**EXERCISE DESCRIPTION**
From the first line of the records down to the one that holds "total: 163.09 -> 177.64", transcribe each line exactly and add nothing.

**PROVIDED MATERIAL**
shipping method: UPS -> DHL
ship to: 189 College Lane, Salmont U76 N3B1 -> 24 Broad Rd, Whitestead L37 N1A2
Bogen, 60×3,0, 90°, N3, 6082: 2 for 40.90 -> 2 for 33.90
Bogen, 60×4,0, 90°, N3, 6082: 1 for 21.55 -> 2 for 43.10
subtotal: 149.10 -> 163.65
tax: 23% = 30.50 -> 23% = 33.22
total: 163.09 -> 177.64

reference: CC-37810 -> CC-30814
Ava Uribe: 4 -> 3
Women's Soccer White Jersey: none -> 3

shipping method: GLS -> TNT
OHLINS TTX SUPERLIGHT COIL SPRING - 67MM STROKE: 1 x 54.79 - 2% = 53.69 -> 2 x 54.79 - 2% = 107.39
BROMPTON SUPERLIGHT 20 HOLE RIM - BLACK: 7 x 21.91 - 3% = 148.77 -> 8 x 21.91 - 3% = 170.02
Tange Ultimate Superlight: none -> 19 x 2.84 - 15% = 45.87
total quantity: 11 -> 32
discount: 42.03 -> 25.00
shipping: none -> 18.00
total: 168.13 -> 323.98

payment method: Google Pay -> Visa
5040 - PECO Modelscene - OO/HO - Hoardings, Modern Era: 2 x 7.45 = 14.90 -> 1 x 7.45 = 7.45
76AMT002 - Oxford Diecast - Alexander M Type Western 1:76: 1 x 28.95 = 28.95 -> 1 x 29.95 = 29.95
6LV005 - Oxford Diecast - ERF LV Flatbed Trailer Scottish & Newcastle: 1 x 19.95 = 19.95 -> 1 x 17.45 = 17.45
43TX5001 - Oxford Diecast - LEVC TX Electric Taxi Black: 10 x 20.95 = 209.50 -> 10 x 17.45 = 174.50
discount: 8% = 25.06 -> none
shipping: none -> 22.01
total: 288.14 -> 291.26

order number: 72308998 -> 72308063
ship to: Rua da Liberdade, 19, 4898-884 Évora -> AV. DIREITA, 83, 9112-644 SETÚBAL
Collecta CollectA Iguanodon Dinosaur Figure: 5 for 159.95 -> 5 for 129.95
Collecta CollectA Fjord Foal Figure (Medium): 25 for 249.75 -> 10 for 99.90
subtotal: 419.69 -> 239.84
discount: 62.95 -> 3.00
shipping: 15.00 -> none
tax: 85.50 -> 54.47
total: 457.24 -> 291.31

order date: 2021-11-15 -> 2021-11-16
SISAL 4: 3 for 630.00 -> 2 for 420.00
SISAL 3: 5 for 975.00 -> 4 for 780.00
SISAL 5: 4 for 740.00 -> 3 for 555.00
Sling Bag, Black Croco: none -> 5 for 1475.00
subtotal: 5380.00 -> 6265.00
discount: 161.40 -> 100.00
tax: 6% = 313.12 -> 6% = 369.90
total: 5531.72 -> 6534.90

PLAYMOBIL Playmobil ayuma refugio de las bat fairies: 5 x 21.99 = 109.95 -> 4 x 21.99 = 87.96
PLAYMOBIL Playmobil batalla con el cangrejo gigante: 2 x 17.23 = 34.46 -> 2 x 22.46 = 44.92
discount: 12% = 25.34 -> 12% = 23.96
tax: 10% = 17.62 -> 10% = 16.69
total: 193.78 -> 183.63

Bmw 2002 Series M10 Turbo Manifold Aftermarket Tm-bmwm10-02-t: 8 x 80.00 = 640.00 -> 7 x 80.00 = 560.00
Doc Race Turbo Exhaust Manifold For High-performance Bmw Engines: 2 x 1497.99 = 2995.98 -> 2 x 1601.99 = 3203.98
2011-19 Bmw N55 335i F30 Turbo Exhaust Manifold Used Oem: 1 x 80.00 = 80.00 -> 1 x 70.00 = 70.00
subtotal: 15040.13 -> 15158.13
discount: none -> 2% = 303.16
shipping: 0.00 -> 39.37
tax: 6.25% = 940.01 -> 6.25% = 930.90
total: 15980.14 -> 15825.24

**ANSWER FOR THE TASK**
shipping method: UPS -> DHL
ship to: 189 College Lane, Salmont U76 N3B1 -> 24 Broad Rd, Whitestead L37 N1A2
Bogen, 60×3,0, 90°, N3, 6082: 2 for 40.90 -> 2 for 33.90
Bogen, 60×4,0, 90°, N3, 6082: 1 for 21.55 -> 2 for 43.10
subtotal: 149.10 -> 163.65
tax: 23% = 30.50 -> 23% = 33.22
total: 163.09 -> 177.64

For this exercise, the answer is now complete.